[Opening Supplied data section]

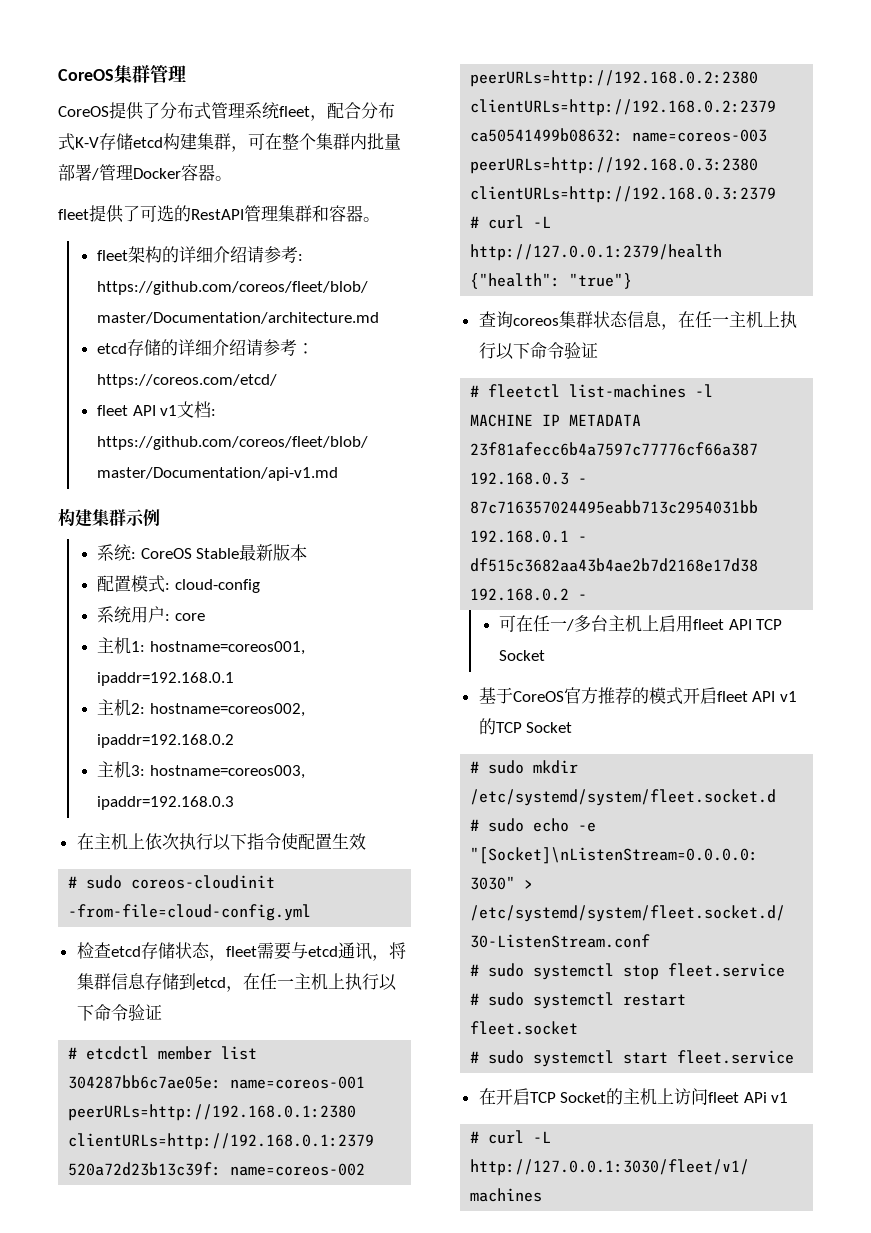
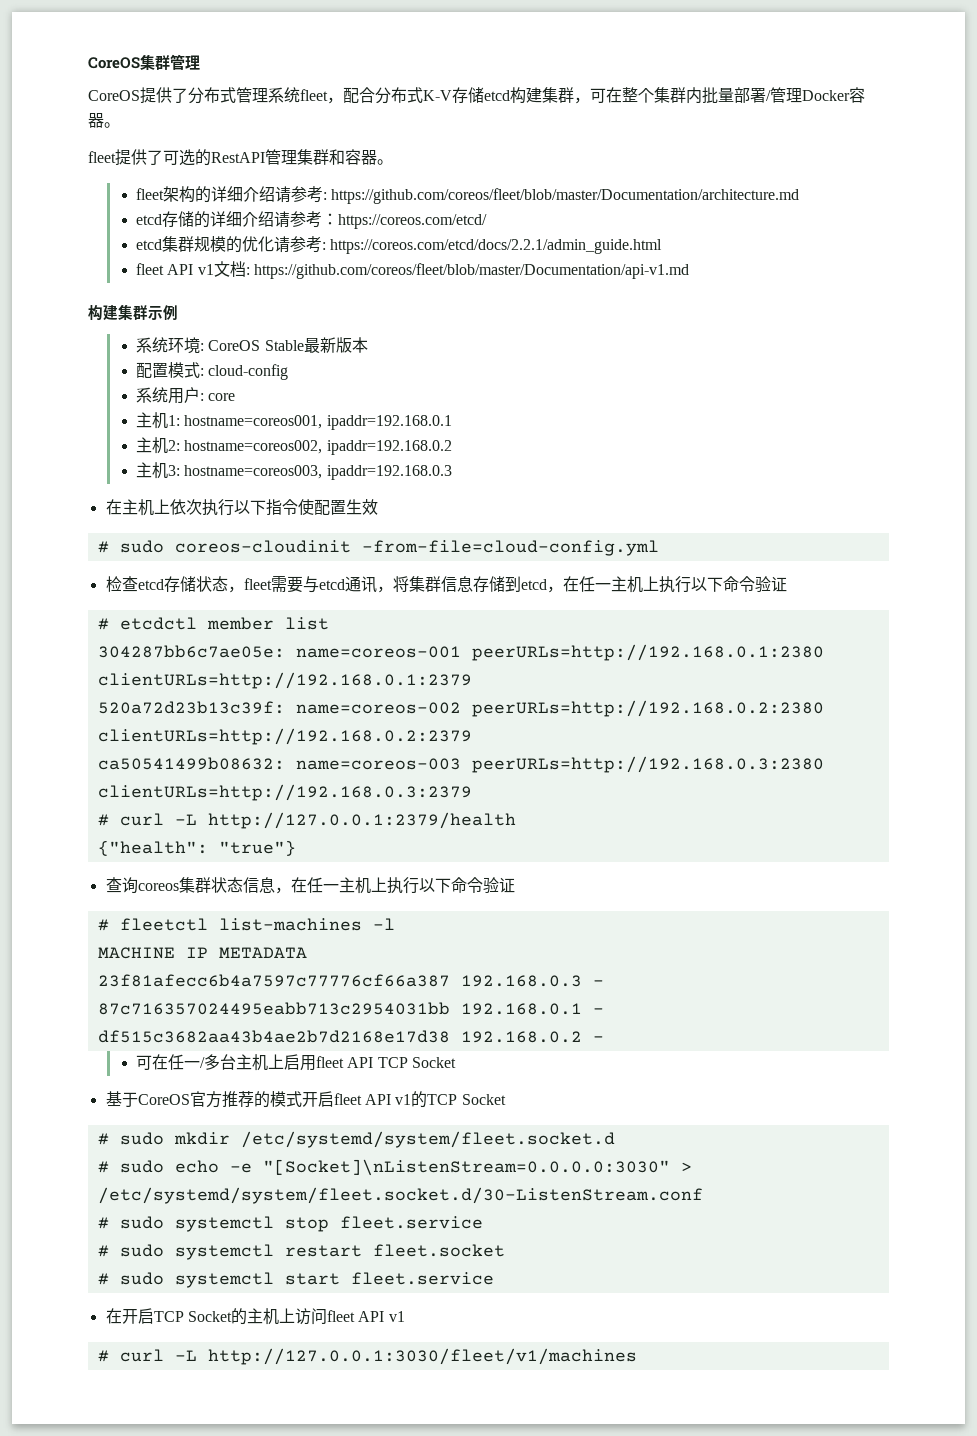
(278, 381) none -> [136,236,663,254] // etcd集群规模的优化请参考: https://coreos.com/etcd/docs/2.2.1/admin_guide.html
(132, 552) none -> [168,337,201,354] 环境
[743,1092,767,1103] APi -> [358,1311,385,1322] API

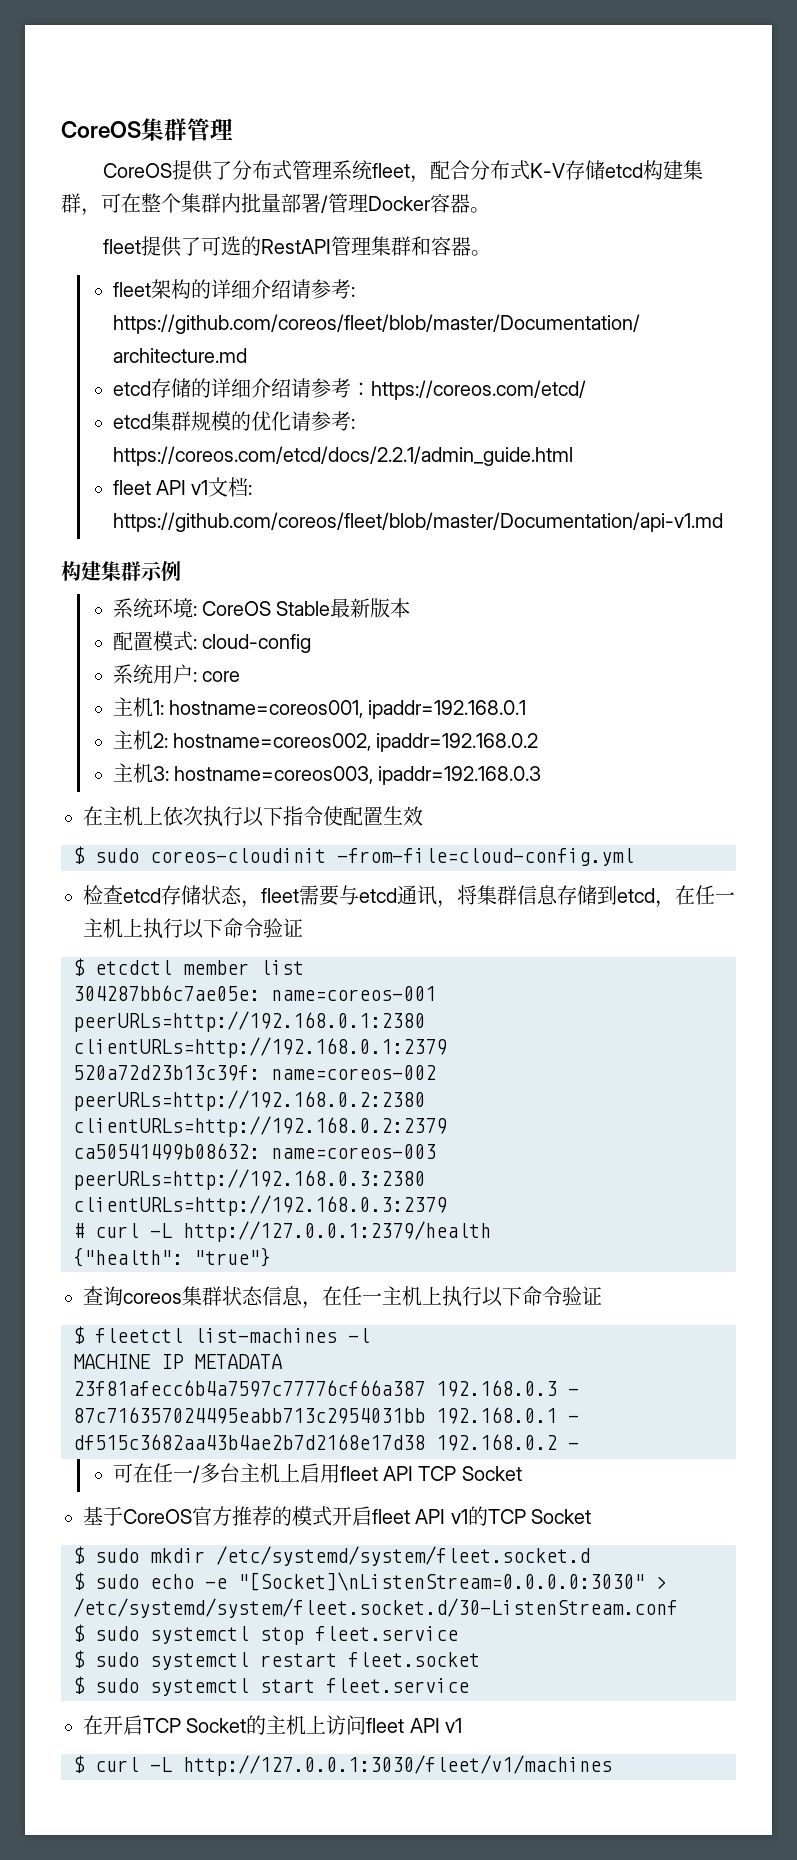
[97,541,109,553] # -> [73,846,85,864] $
[97,618,109,630] # -> [73,958,85,976] $
[97,919,109,931] # -> [73,1326,85,1344] $
[97,1133,109,1145] # -> [73,1546,85,1564] $
[97,1161,109,1173] # -> [73,1572,85,1590] $
[97,1217,109,1229] # -> [73,1624,85,1642] $
[97,1245,109,1257] # -> [73,1650,85,1668] $
[97,1273,109,1285] # -> [73,1676,85,1694] $
[97,1350,109,1362] # -> [73,1755,85,1773] $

[Closing Supplied data section]

Task requirements>
Total the lines of the data that include the word "none", and give that total as the sole response.

Answer area>
2